The experimental results are presented in Tables 1 and 2. For Category I cultural relics (flat carvings), the proposed 3DGS framework demonstrated significantly better reconstruction performance than Nerf and Instant Neural Graphics Primitives (Instant-NGP). The 3D models accurately preserved the uniform fiber distribution of flat paper without texture blurring. This result was attributed to the framework’s optimized Gaussian initialization strategy (using small covariance in detailed areas). For Category II cultural relics (multi-layer reliefs), the 3DGS framework maintained excellent performance. In comparison, NeRF exhibited blurred inter-layer boundaries due to its limited capability in modeling depth variations. Although Instant-NGP improved depth representation, it suffered from reduced color saturation in overlapping relief layers. For Category III cultural relics (such as high-complexity figure sculptures), the 3D models generated by the proposed framework accurately captured the curved contours of human costumes and the complex fiber interweaving patterns in folded areas. This is attributed to the framework’s Gaussian splitting/cloning operations, which adaptively increase Gaussian density on high-gradient surfaces. In contrast, NeRF failed to distinguish subtle depth changes of cultural relics, while Instant-NGP experienced loss of fiber details in occluded areas. The study included a 3DGS reconstruction framework specifically designed for root carving and paper-based cultural relics, which outperformed both NeRF and Instant-NGP in all metrics. Compared with NeRF, it increased the average PSNR by 39.60%, SSIM by 65.84%, and decreased LPIPS by 90.57%. Relative to Instant-NGP, the framework still achieved an increase of 31.56% in PSNR, 42.58% in SSIM, and a decrease of 89.21% in LPIPS.

To validate the reconstruction effectiveness of the proposed method under various conditions, four distinct case studies are presented in Fig. 4:

The first case features a figurative root carving, where both the figurative form and the base texture are distinctly recognizable.

The second case utilizes a scroll painting with high transparency.

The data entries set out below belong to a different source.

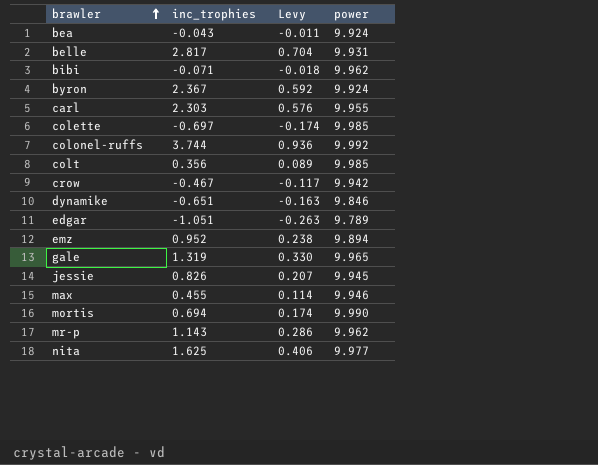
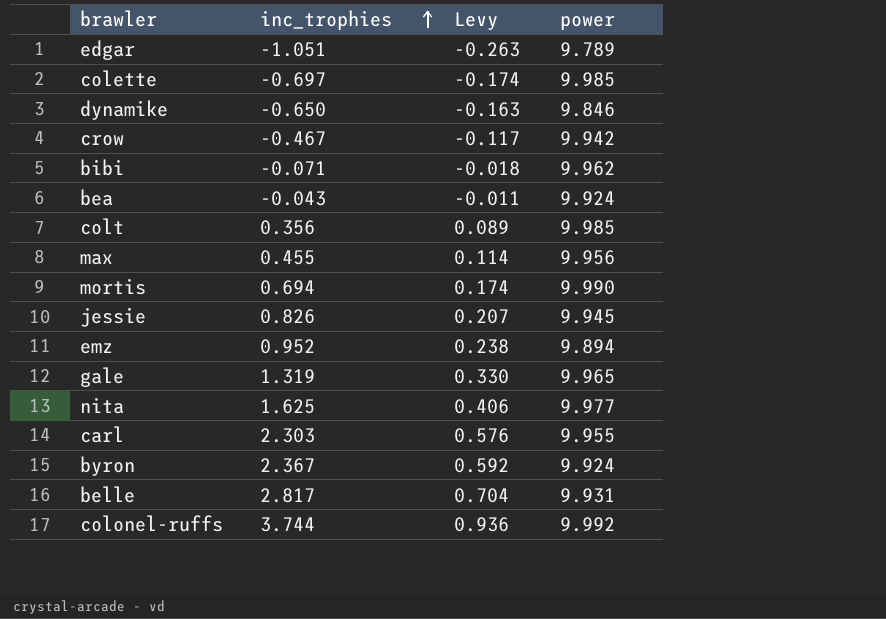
row order: brawler ascending -> inc_trophies ascending
row mr-p: 1.143 | 0.286 | 9.962 -> none
dynamike | inc_trophies: -0.651 -> -0.650
max | power: 9.946 -> 9.956

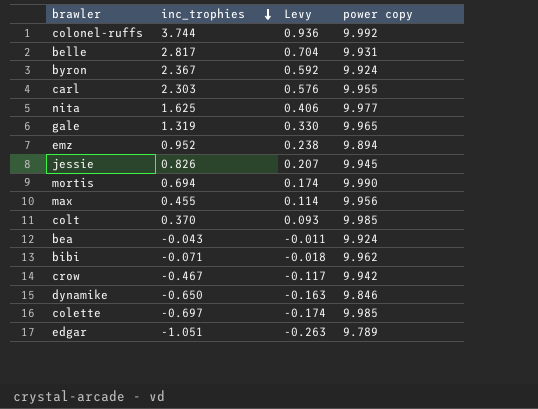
row order: inc_trophies ascending -> inc_trophies descending
column name: power -> power copy
colt | inc_trophies: 0.356 -> 0.370
colt | Levy: 0.089 -> 0.093

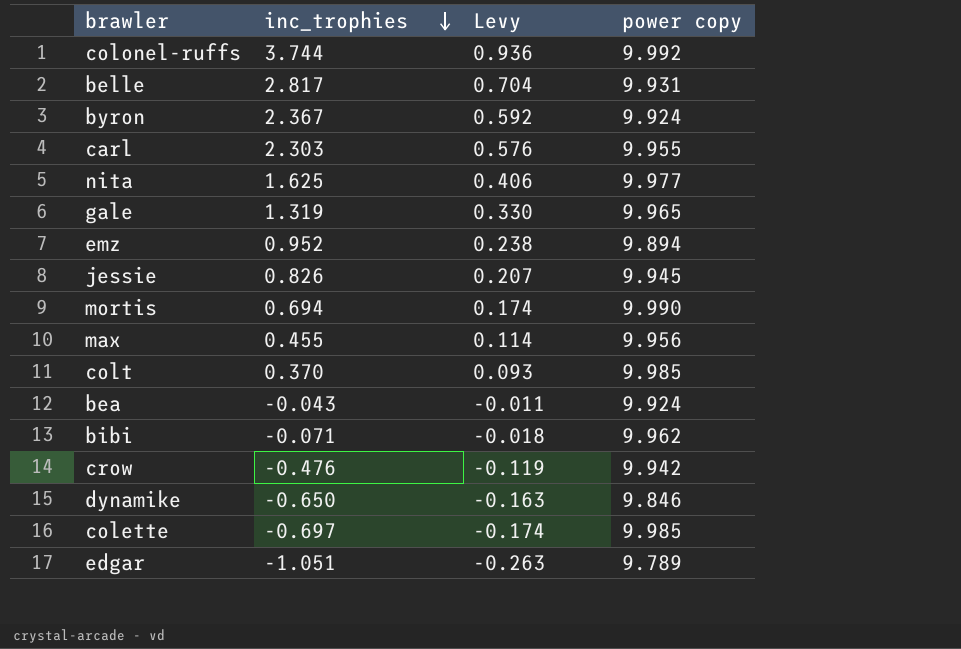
crow | inc_trophies: -0.467 -> -0.476
crow | Levy: -0.117 -> -0.119

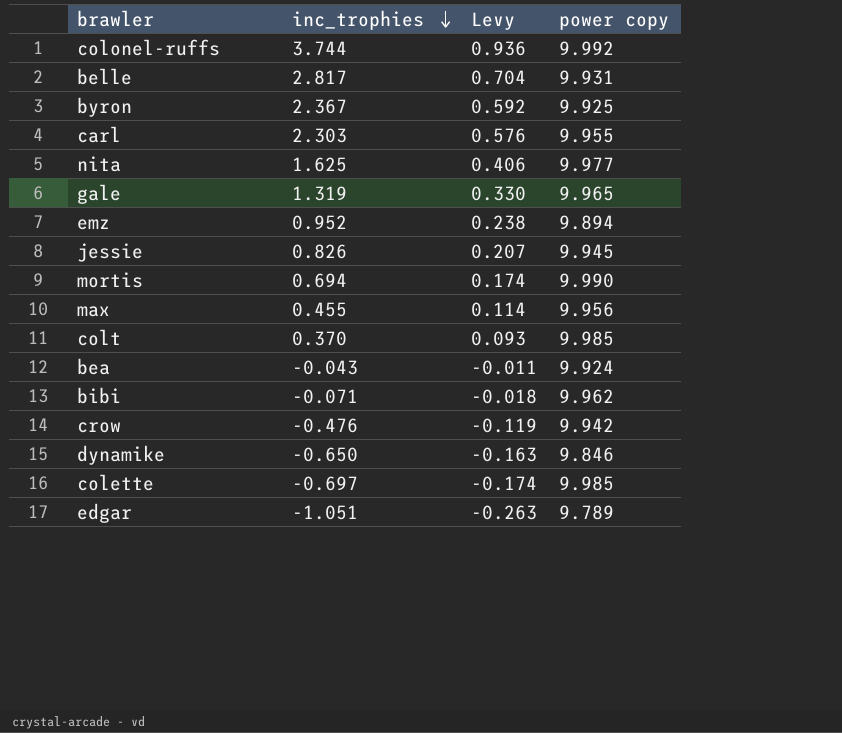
byron | power copy: 9.924 -> 9.925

The third case involves a bio-material relic captured in an environment with blurry lighting and prominent specular reflections.

The fourth case selected a dark-colored root carving ornament characterized by low luminance and complex texturing.

The NeRF-based processing introduced noticeable artifacts: the background appeared blurred with smoke-like noise and color distortion, the wall surface became mottled, and object edges were blurred, resulting in an overall loss of material fidelity. In contrast, the proposed 3D Gaussian Splatting (3DGS) reconstruction successfully preserved the color and textural details of both background and foreground with high fidelity, delivering a clearer and more natural visual representation.

Among all categories of cultural relics, the proposed 3DGS framework reduced the average reconstruction time by 68.9% compared with NeRF and by 48.2% compared with Instant-NGP. This efficiency advantage is crucial to the workflow of museums, as it enables the large-scale and rapid digital processing of root carving and paper-based cultural relics.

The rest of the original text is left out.